川芎(リゾーム)と黄耆(アストラガルス)

川芎(リゾーム)

  • 川芎は、Ligusticum sinense の乾燥した根茎(または塊根)から作られます。栽培は2年かけて秋に全草を掘り起こし、根茎を陰干しまたは低温で乾燥させます。根茎から細かい根毛を取り除き、加工して川芎として利用します。砂質、ローム質、粘土質のいずれの土壌でも育ち、pHは特に問わず、日当たりが良く、均一に湿った排水性の良い土壌を好みます。耐寒性は USDA 6 区画までです。
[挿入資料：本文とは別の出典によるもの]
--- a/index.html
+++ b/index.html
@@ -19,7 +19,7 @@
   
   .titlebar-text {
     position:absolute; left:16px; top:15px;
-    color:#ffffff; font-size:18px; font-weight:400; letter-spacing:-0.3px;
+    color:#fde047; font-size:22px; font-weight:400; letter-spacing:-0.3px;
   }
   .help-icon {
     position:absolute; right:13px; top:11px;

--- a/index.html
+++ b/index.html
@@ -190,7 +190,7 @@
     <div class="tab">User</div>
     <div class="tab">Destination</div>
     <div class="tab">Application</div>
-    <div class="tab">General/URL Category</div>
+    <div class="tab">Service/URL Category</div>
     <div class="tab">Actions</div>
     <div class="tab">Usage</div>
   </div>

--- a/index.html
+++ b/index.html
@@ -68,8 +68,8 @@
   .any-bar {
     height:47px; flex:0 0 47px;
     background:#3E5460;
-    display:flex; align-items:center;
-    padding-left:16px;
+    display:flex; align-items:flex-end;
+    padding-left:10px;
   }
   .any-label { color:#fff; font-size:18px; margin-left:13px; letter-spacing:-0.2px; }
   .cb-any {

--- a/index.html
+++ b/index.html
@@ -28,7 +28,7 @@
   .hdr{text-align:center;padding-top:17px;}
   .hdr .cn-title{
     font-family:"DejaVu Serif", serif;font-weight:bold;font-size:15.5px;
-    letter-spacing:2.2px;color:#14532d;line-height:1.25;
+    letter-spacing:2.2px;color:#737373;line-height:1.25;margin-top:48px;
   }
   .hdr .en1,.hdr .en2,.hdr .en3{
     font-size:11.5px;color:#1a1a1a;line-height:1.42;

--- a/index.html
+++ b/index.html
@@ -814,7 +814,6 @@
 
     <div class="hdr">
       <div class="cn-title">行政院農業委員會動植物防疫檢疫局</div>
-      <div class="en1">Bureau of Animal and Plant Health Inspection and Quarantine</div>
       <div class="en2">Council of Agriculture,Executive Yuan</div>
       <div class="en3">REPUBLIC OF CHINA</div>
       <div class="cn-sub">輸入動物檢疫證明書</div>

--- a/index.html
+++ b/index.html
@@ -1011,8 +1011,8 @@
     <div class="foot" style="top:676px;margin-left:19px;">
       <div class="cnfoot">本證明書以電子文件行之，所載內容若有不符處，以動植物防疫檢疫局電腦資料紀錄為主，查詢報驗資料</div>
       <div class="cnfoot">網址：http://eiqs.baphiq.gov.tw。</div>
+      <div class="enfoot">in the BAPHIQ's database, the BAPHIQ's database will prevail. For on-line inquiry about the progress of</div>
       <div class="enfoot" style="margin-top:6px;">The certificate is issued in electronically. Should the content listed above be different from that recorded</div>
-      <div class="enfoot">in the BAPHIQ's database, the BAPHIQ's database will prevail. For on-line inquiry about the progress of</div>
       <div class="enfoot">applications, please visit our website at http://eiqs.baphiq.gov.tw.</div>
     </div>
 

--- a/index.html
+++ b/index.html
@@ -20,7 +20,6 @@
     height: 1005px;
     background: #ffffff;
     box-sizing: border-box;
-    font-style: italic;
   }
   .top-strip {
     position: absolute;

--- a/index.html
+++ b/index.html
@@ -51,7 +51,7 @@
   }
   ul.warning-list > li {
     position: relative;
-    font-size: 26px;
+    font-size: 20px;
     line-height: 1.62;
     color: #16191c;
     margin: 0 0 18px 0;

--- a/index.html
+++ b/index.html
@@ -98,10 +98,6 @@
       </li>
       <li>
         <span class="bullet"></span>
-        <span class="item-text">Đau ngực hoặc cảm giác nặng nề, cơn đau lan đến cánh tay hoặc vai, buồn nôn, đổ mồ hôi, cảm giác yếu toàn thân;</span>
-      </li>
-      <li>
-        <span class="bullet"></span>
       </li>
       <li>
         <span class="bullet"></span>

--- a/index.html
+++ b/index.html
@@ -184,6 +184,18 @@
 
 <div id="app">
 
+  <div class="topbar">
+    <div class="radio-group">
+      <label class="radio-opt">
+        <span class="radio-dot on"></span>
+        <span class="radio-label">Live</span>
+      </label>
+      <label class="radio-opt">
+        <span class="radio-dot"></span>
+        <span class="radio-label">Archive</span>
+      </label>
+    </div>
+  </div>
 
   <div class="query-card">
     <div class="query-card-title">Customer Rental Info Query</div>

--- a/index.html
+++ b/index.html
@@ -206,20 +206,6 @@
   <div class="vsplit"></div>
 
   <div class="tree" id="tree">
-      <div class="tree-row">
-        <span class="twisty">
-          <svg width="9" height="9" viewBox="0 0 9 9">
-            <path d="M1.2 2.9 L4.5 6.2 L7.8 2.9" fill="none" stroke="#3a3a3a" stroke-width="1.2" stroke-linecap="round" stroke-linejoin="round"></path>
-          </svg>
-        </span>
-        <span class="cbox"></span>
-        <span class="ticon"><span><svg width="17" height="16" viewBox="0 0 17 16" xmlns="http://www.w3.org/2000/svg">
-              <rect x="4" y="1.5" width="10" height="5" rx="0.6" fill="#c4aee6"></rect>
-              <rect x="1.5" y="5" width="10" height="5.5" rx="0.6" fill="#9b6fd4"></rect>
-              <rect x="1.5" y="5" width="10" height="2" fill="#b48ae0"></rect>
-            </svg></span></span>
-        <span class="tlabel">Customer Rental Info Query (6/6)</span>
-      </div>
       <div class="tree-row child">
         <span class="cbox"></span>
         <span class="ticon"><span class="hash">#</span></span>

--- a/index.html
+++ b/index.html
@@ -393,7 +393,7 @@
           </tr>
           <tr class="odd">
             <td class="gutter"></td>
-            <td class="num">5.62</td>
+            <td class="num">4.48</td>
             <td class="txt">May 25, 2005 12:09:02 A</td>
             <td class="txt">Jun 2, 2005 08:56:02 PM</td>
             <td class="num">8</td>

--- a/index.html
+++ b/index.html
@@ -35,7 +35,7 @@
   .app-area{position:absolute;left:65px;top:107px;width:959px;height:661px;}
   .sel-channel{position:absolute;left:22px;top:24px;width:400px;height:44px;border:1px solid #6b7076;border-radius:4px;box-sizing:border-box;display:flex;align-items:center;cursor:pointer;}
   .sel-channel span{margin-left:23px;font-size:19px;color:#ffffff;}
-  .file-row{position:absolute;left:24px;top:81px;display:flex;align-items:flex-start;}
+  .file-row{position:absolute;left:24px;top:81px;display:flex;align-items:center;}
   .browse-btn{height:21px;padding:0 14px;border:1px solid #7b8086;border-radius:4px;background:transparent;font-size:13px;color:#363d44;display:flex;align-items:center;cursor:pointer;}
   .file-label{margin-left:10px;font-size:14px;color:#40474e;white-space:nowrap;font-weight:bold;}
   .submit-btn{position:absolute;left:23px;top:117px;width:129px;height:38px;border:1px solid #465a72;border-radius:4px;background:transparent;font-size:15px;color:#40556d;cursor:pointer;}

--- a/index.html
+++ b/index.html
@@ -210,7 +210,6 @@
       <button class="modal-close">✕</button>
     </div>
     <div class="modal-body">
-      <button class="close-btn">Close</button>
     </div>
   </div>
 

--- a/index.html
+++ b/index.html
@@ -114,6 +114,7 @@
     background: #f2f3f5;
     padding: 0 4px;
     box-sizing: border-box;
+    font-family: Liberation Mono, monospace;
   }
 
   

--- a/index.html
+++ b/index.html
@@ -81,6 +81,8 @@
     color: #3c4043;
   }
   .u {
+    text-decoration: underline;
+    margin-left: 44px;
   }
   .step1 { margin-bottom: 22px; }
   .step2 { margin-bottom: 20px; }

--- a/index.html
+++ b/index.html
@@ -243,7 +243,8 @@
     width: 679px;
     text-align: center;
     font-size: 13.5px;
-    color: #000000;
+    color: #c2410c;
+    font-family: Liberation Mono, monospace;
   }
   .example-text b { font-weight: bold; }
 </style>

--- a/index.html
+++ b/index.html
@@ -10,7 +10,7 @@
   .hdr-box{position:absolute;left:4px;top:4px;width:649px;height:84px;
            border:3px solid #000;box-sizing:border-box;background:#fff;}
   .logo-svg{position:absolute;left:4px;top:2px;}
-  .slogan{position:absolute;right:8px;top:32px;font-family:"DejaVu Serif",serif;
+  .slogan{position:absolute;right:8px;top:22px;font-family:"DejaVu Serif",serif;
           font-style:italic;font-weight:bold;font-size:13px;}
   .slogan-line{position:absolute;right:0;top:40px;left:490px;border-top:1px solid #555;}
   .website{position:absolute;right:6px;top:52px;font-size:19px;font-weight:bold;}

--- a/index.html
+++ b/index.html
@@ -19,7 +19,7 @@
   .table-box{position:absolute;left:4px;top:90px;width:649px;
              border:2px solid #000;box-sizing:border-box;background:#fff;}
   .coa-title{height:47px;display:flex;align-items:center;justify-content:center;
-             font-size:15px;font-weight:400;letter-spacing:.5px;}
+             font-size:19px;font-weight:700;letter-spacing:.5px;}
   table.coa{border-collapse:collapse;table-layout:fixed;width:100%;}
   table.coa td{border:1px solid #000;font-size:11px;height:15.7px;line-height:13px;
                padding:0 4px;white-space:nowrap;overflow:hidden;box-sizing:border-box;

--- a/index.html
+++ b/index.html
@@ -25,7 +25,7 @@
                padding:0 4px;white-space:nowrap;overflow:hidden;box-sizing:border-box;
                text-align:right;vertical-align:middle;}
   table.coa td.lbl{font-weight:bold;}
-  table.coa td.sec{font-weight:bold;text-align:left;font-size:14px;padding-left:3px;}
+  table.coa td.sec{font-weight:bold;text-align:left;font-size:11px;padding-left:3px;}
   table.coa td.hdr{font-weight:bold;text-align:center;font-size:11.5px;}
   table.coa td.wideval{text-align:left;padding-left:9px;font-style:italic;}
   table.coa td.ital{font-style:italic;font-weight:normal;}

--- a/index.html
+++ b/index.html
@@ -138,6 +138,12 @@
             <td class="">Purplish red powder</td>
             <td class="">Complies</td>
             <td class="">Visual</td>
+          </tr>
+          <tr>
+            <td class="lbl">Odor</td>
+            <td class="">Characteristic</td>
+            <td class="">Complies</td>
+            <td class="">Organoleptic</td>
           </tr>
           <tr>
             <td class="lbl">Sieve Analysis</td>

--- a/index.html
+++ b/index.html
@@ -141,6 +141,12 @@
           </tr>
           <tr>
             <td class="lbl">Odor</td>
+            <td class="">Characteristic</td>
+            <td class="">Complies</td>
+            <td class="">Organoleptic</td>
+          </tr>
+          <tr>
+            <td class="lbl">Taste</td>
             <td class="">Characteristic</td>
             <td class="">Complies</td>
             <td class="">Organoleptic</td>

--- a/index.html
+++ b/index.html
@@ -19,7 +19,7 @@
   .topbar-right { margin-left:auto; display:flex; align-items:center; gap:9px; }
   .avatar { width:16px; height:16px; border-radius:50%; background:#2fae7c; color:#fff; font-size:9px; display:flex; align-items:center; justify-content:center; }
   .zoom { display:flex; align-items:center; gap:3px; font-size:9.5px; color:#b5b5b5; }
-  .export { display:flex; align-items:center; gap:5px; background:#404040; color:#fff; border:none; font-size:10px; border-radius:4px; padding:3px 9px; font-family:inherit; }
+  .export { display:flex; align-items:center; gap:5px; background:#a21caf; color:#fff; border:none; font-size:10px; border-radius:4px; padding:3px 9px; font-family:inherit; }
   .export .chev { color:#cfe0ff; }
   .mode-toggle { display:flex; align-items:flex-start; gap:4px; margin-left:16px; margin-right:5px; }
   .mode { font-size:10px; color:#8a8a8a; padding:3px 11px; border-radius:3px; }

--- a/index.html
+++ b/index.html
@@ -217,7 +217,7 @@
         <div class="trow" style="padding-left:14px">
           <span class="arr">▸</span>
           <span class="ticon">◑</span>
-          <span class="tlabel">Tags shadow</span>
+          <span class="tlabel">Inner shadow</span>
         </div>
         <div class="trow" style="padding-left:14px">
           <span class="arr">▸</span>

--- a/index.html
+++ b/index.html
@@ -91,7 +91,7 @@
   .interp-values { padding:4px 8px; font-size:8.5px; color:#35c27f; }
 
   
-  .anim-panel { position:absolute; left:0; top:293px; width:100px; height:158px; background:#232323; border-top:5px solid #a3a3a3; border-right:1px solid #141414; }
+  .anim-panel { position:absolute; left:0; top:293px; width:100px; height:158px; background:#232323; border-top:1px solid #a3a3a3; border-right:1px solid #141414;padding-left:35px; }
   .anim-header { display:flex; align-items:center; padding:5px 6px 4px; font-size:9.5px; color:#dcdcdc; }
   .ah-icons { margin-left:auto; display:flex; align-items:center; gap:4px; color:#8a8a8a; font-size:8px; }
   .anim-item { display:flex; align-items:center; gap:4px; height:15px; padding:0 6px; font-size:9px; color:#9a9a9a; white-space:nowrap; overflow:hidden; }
  • 未加工の川芎は直径約1.9〜7.0 cm の不規則で凸凹した形状です。表面は暗褐色、灰褐色、黄褐色で、切断面は黄白色から灰黄色で油胞が点在し、強い芳香があります。味は最初に苦く刺激的で、やや甘みが残り、軽いしびれ感を伴います。

川芎の利用

  • 川芎は鎮痛、抗菌、抗真菌、抗リウマチ、抗痙攣、催経、発汗促進、降圧、鎮静の効能があります。主に月経不順、産後出血、冠状動脈疾患、血行不良、痛風、頭痛などの改善に用いられます。

黄耆(アストラガルス)

  • 黄耆(学名: Astragalus membranaceus)は、黄耆とも呼ばれる多年生の草本灌木です。栽培は4年目に掘り起こし、根が主に使用されますが、葉や花も利用可能です。根は黄土色または淡褐色で中心部が黄色く、簡単に細長く裂けます。自然形または粉末、カプセル、錠剤、外用・液体製剤など様々な形で市販され、甘味があります。乾燥した日当たりの良い砂質〜ローム質の土壌、pHは中性からアルカリ性が適し、耐寒性は USDA 6 区画までです。

黄耆の利用

  • 黄耆はアダプトゲンとしてストレス耐性を高め、免疫機能をサポートし、血圧・血糖を低下させ、月経を整える効果があります。また、風邪やインフルエンザなどのウイルス感染、持続性の感染症、発熱、アレルギー、喘息、慢性疲労、化学療法による食欲不振・倦怠感、貧血、創傷、心腎疾患、肝炎、胃潰瘍、消化不良、子宮・肛門脱などの治療にも用いられます。

注意事項

  • 黄耆の一部種は、セレニウム濃度の高い土壌で育つと有害なレベルのセレニウムを蓄積します。また、多くの種に有毒な配糖体が含まれます。食用種の莢は肉質で円形または卵形です。黄耆は免疫抑制剤シクロホスファミドやステロイド系薬剤と相互作用し、効果を弱めることが報告されています。これらの薬を使用中の方は必ず医師に相談してください。